Entries provided:
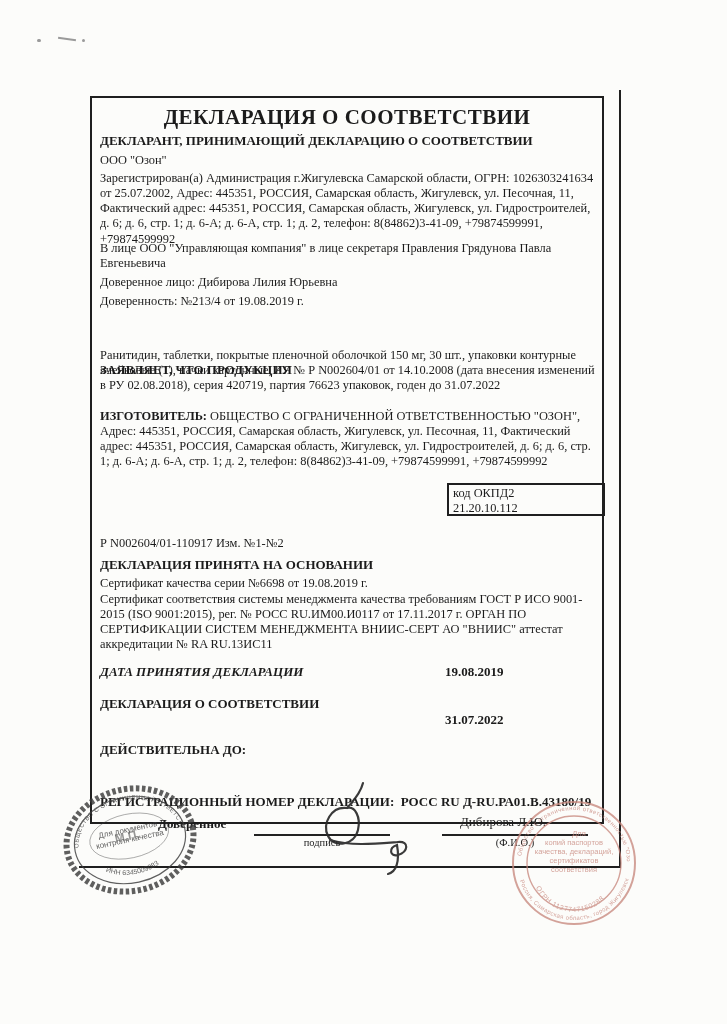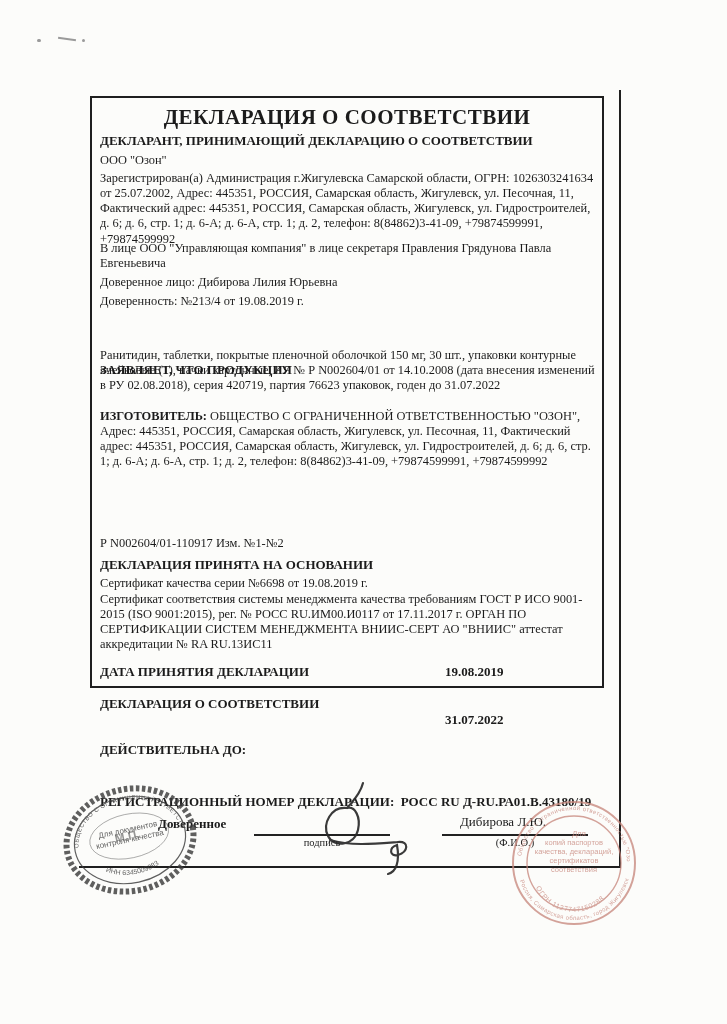"ДЕКЛАРАЦИЯ О СООТВЕТСТВИИ" .frame { height: 592px -> 728px }
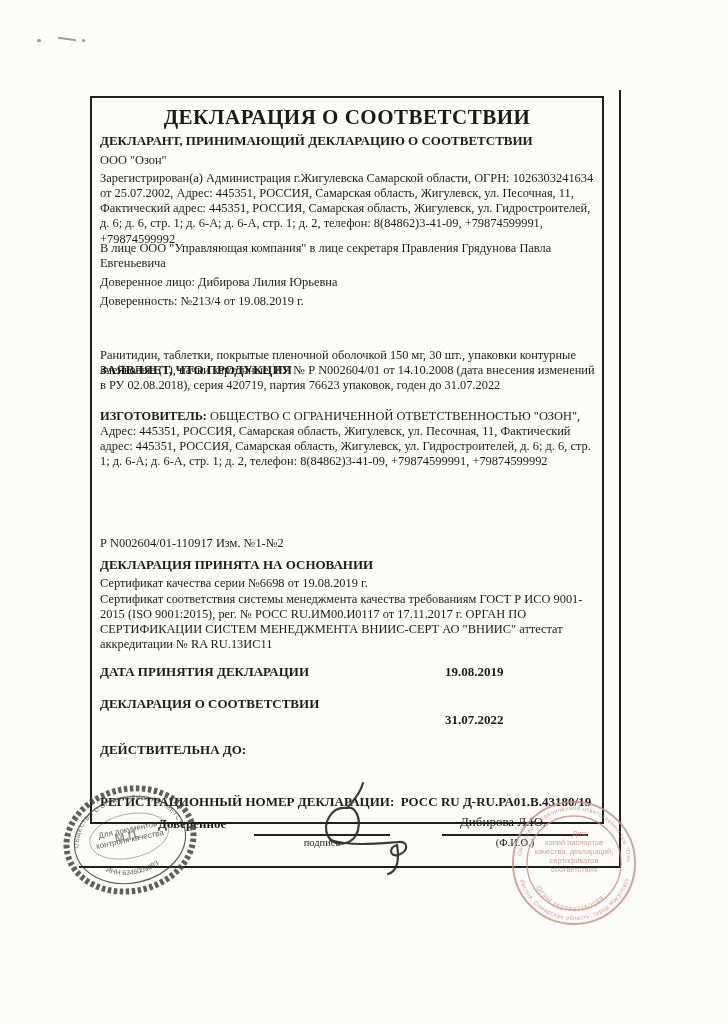"код ОКПД2" div.abs { html: none -> <div> <div>код ОКПД2</div> <div>21.20.10.112</div> </div> }
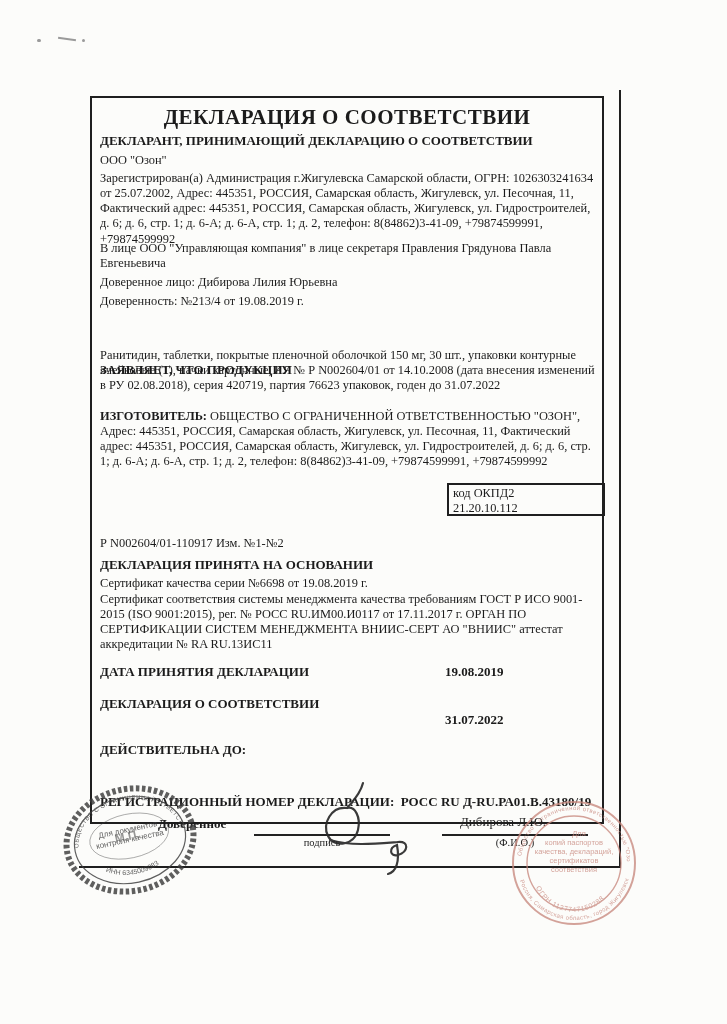"ДАТА ПРИНЯТИЯ ДЕКЛАРАЦИИ" div.abs { font-style: none -> italic }
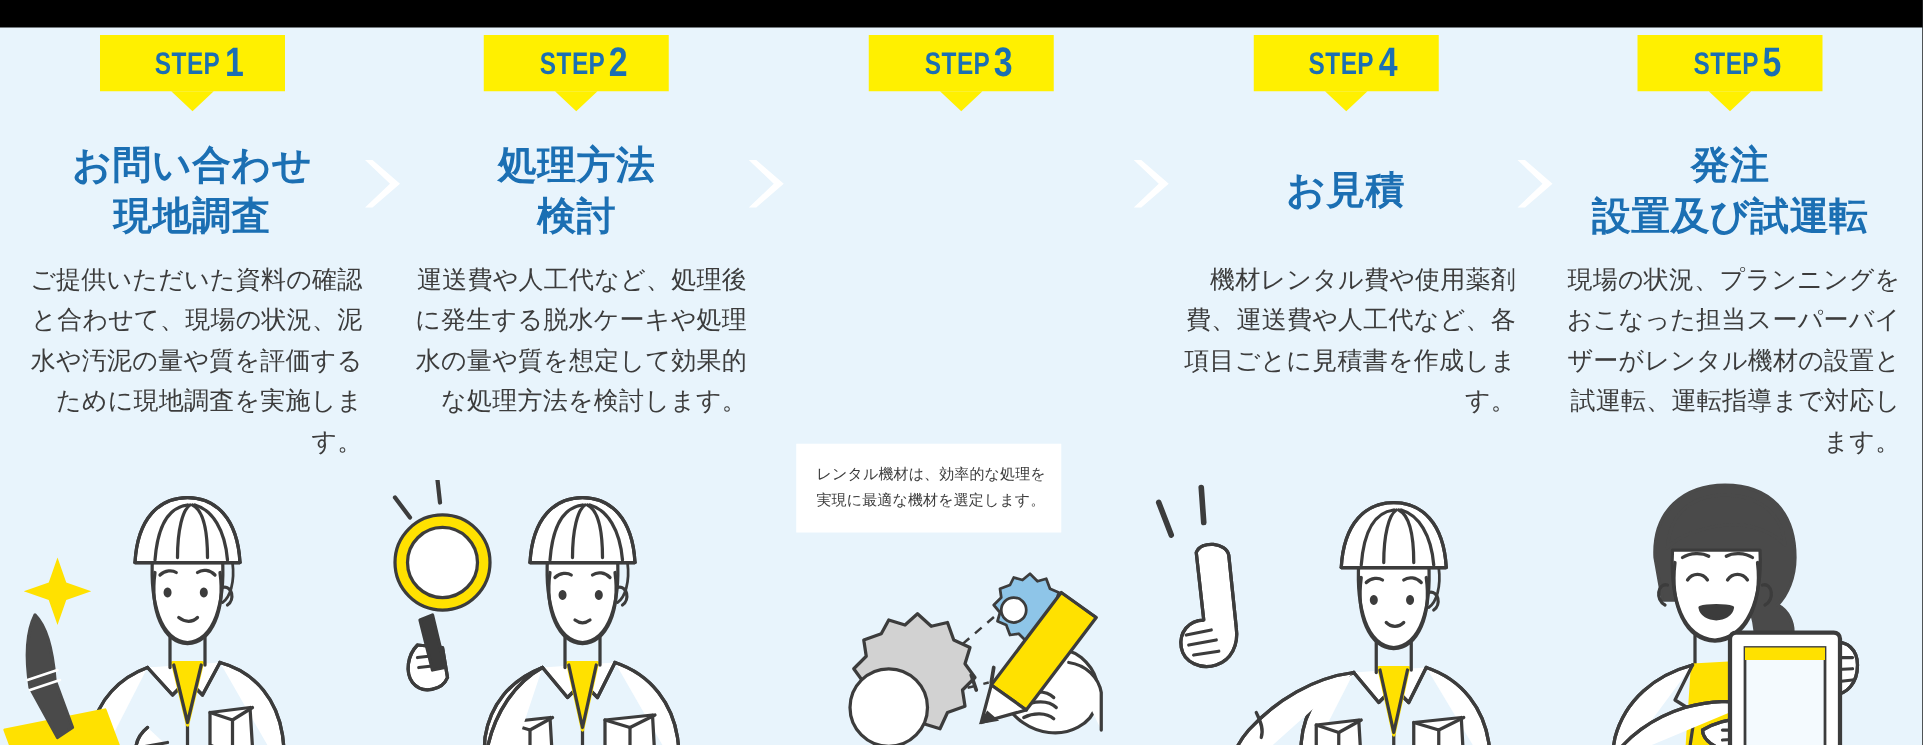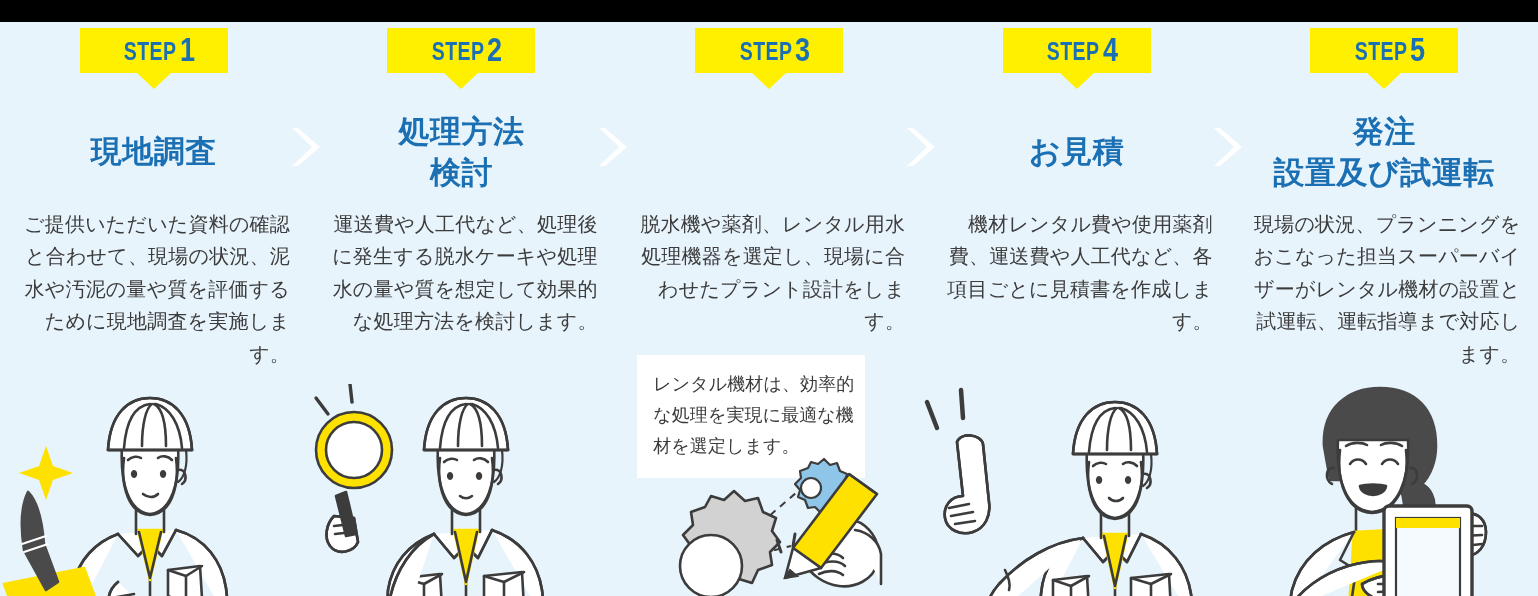"お問い合わせ" span { html: none -> <span>お問い合わせ</span> }
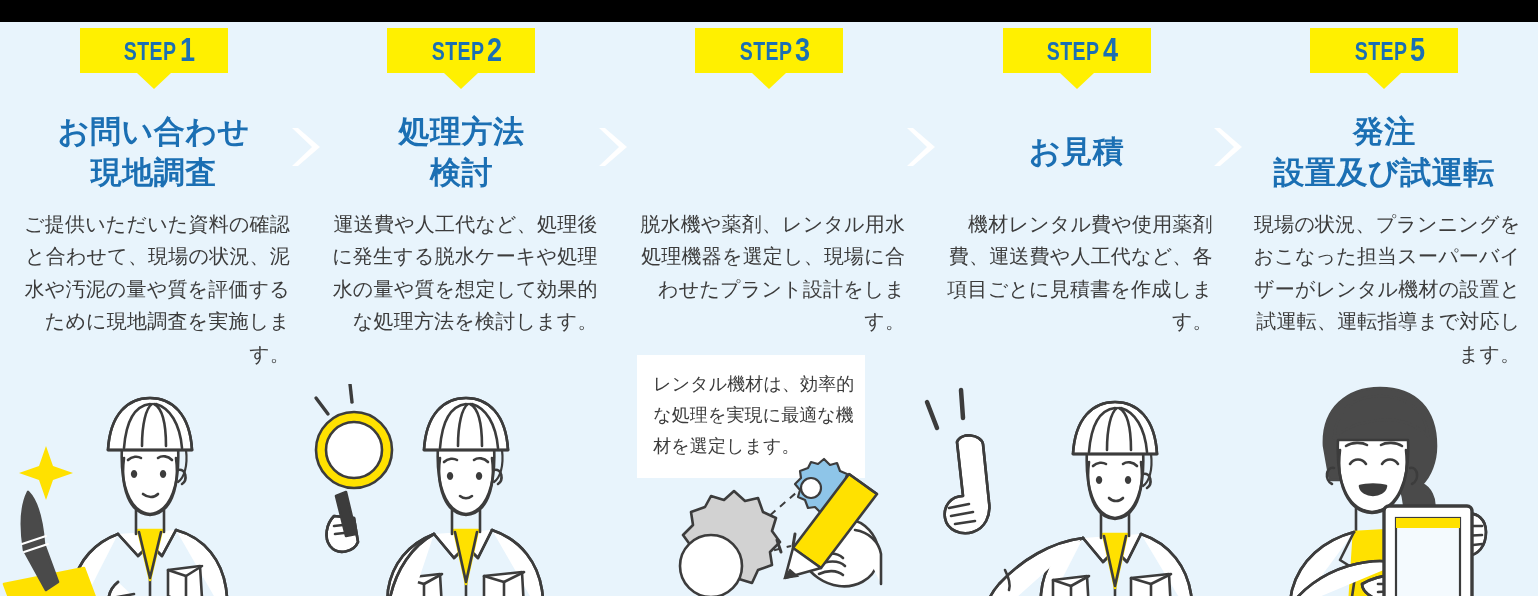"脱水機や薬剤、レンタル用水処理機器を選定し、現場に合わせたプラント設計をします。" div.body-copy { html: <div>脱水機や薬剤、レンタル用水処理機器を選定し、現場に合わせたプラント設計をします。</div> -> none }
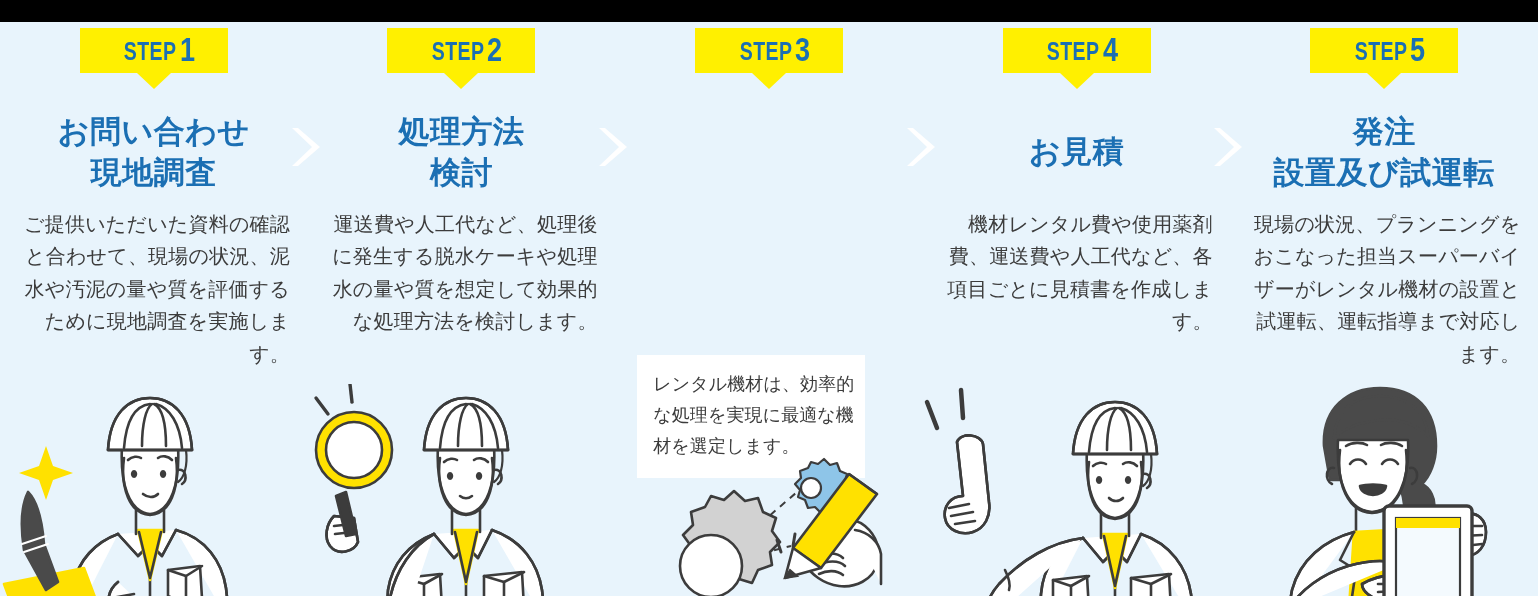"レンタル機材は、効率的な処理を実現に最適な機材を選定します。" .note { font-size: 18px -> 12px; width: 228px -> 212px }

Work required: Nothing but the records, restated word for word and stripped of images, belongs in the answer.

Result for this exercise:
"ДЕКЛАРАЦИЯ О СООТВЕТСТВИИ" .frame { height: 592px -> 728px }
"код ОКПД2" div.abs { html: none -> <div> <div>код ОКПД2</div> <div>21.20.10.112</div> </div> }
"ДАТА ПРИНЯТИЯ ДЕКЛАРАЦИИ" div.abs { font-style: none -> italic }
"お問い合わせ" span { html: none -> <span>お問い合わせ</span> }
"脱水機や薬剤、レンタル用水処理機器を選定し、現場に合わせたプラント設計をします。" div.body-copy { html: <div>脱水機や薬剤、レンタル用水処理機器を選定し、現場に合わせたプラント設計をします。</div> -> none }
"レンタル機材は、効率的な処理を実現に最適な機材を選定します。" .note { font-size: 18px -> 12px; width: 228px -> 212px }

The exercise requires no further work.